The entries below contain a stretch that opens with the line containing "Analysis (Module Overview)" and closes with the line containing "excel_reporter, financial_statements, visualization_legacy"; set down that stretch exactly, both ends included, and nothing else.

## Entries supplied

##########

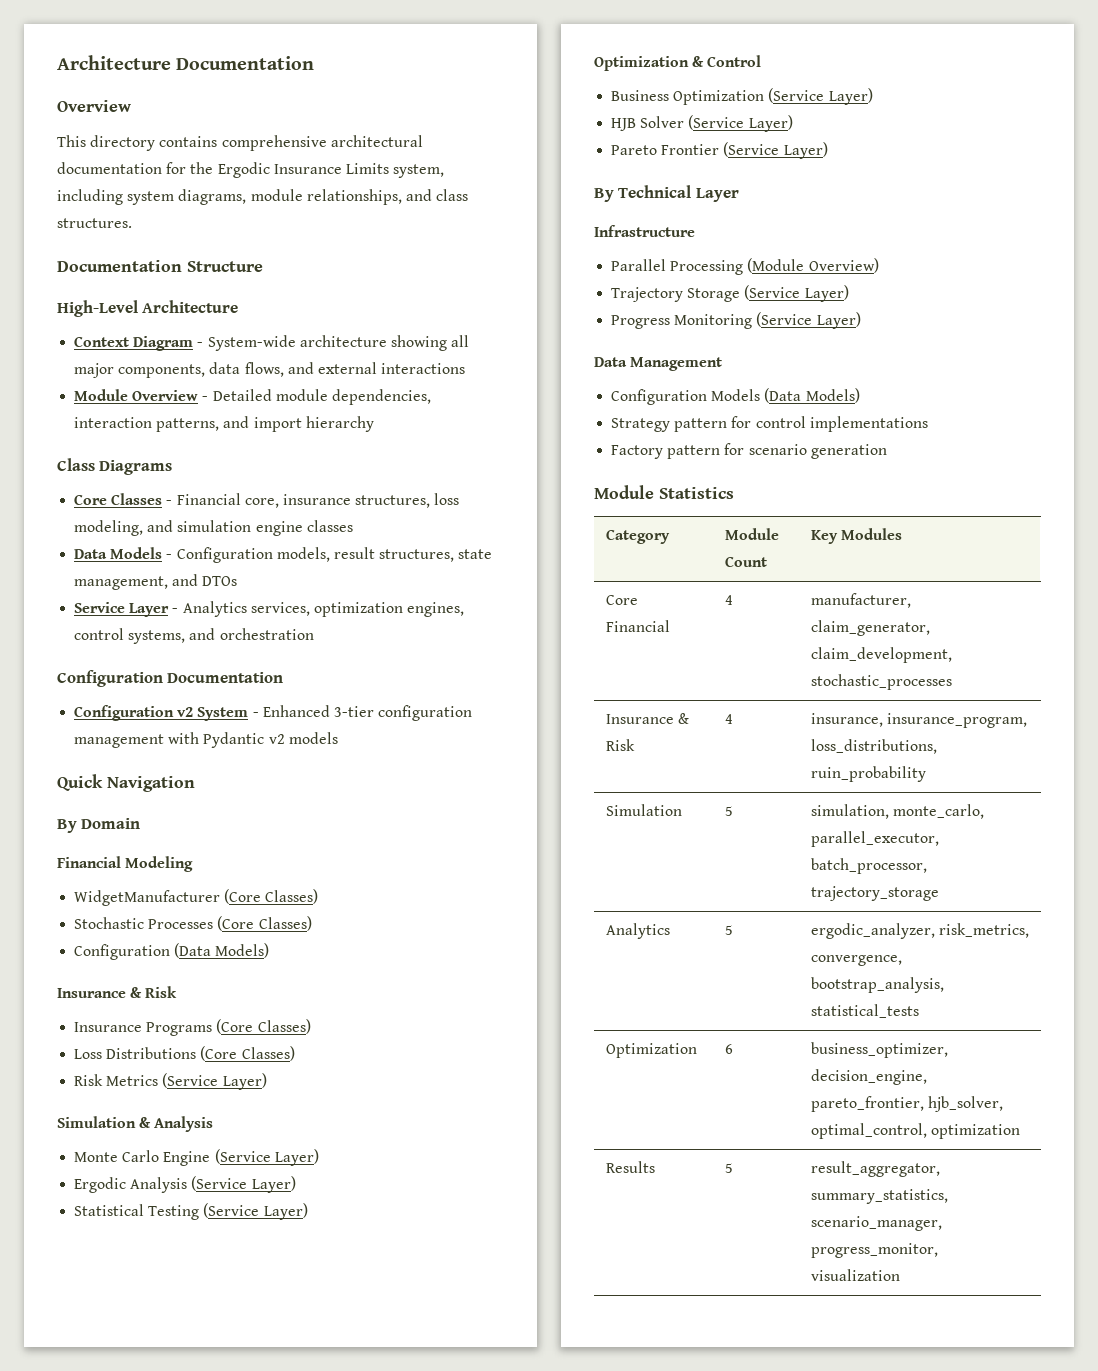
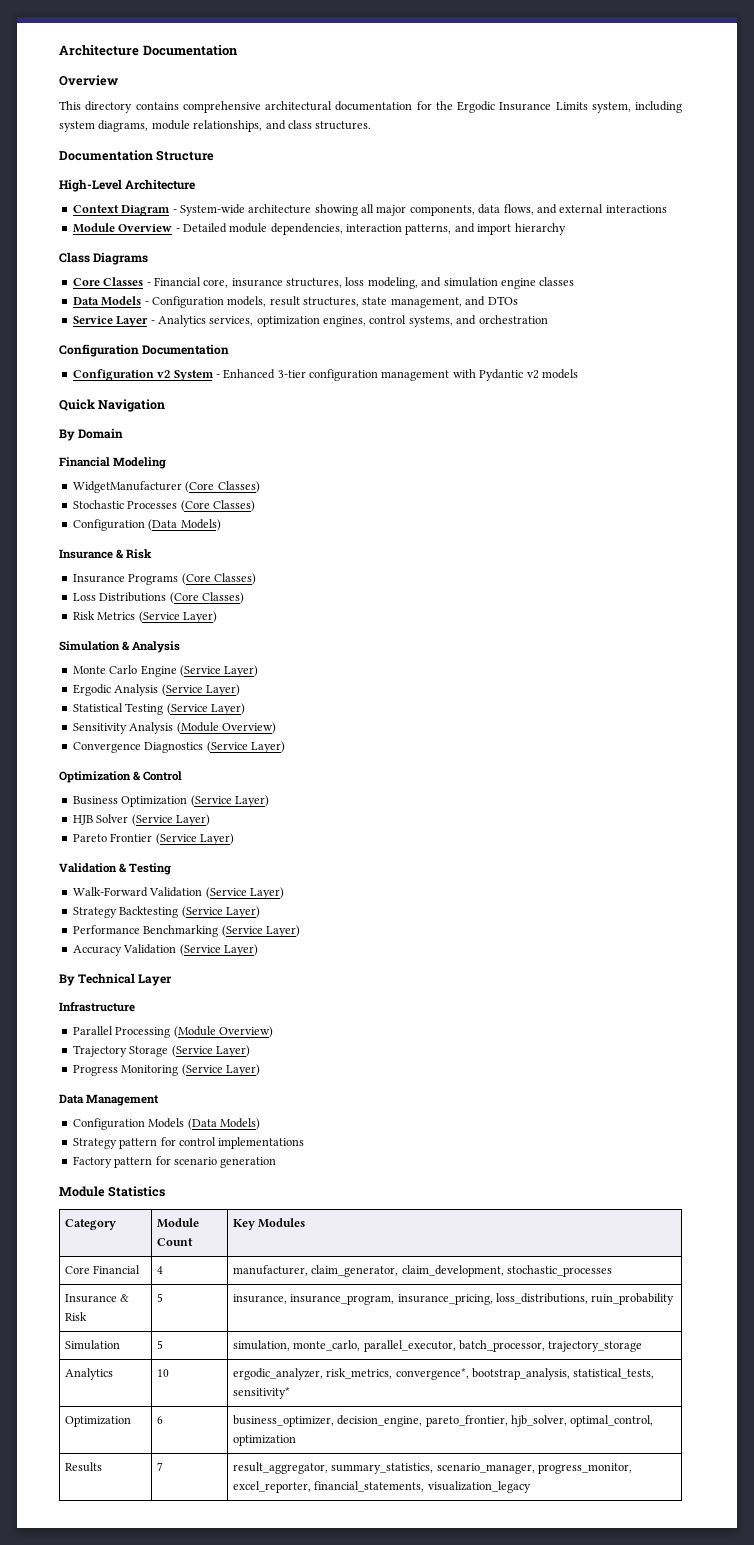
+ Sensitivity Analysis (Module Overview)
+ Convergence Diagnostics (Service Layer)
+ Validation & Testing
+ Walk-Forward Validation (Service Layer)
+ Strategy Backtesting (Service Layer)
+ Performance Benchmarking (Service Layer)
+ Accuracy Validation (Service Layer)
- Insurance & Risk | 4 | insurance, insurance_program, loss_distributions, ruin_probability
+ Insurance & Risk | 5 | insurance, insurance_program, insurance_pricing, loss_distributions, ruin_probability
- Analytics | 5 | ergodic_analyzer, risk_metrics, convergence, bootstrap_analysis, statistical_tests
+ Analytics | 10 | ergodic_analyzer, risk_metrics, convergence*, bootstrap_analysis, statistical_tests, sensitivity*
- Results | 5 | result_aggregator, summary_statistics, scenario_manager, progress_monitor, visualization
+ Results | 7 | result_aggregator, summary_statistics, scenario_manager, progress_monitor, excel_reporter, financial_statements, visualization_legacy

##########

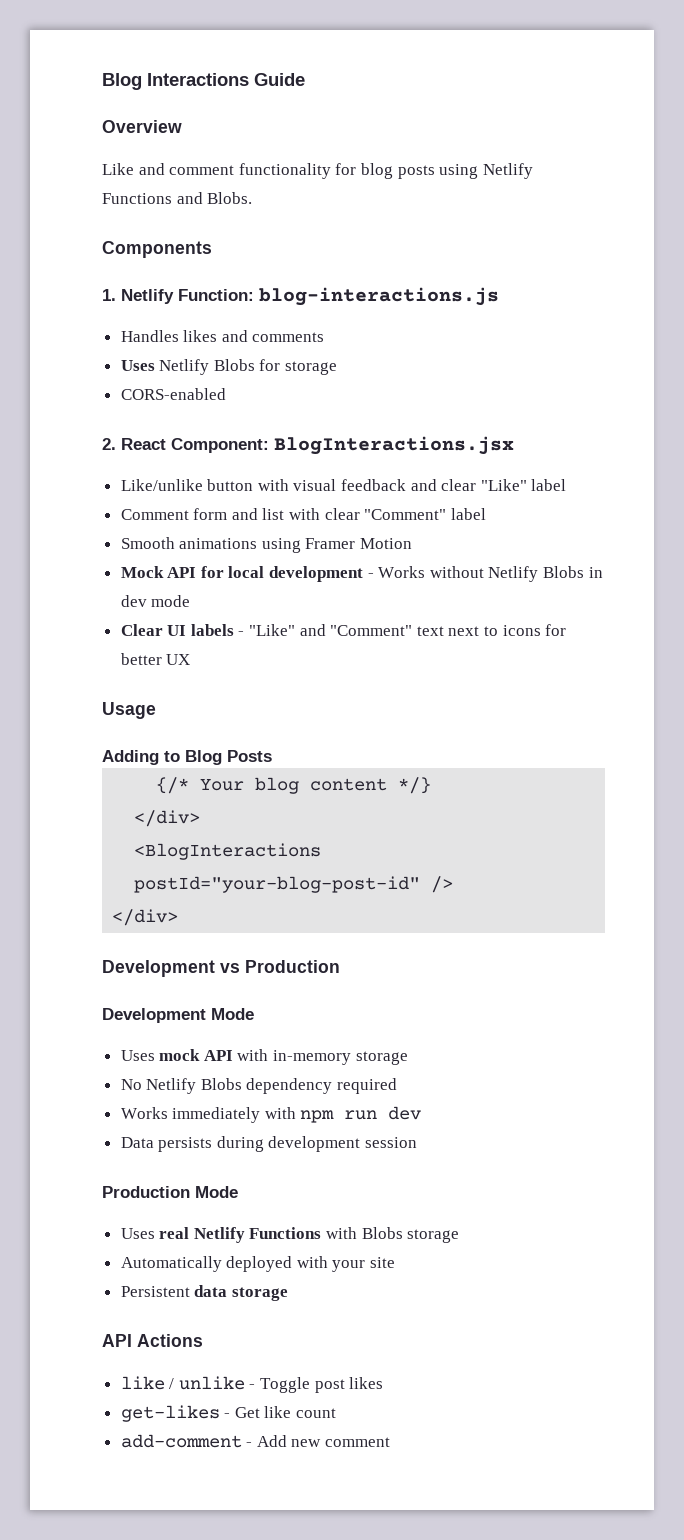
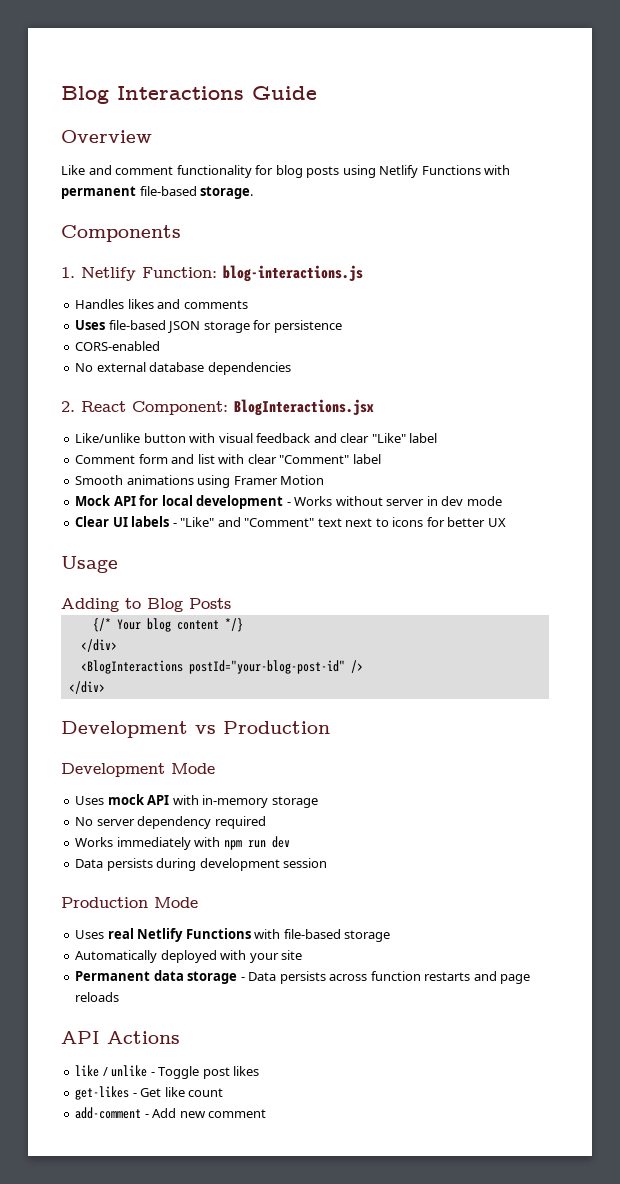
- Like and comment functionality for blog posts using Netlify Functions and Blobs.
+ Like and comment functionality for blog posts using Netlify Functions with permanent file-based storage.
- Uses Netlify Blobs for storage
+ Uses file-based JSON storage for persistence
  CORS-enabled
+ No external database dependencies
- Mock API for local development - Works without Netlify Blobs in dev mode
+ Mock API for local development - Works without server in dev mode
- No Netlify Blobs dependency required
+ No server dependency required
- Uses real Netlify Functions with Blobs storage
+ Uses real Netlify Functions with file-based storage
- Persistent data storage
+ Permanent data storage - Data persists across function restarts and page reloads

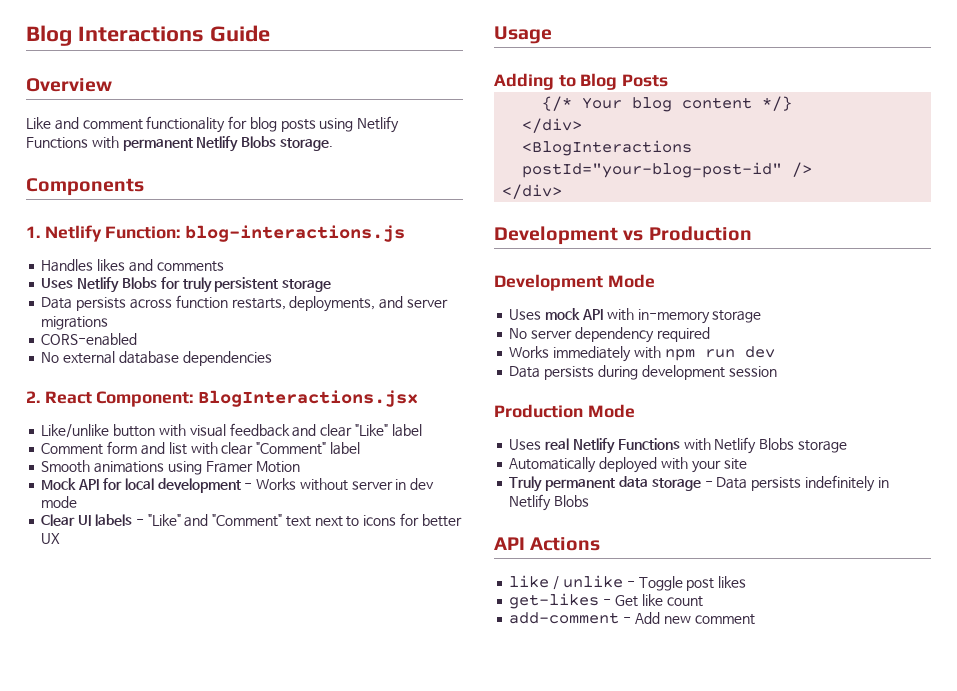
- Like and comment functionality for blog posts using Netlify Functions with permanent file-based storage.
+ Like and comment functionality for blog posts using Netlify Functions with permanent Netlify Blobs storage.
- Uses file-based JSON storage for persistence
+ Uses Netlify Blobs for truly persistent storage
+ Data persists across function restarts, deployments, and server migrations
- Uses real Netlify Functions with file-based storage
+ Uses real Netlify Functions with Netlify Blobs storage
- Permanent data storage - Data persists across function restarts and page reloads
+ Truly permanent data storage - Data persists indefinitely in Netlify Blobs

##########

## Expected answer
+ Sensitivity Analysis (Module Overview)
+ Convergence Diagnostics (Service Layer)
+ Validation & Testing
+ Walk-Forward Validation (Service Layer)
+ Strategy Backtesting (Service Layer)
+ Performance Benchmarking (Service Layer)
+ Accuracy Validation (Service Layer)
- Insurance & Risk | 4 | insurance, insurance_program, loss_distributions, ruin_probability
+ Insurance & Risk | 5 | insurance, insurance_program, insurance_pricing, loss_distributions, ruin_probability
- Analytics | 5 | ergodic_analyzer, risk_metrics, convergence, bootstrap_analysis, statistical_tests
+ Analytics | 10 | ergodic_analyzer, risk_metrics, convergence*, bootstrap_analysis, statistical_tests, sensitivity*
- Results | 5 | result_aggregator, summary_statistics, scenario_manager, progress_monitor, visualization
+ Results | 7 | result_aggregator, summary_statistics, scenario_manager, progress_monitor, excel_reporter, financial_statements, visualization_legacy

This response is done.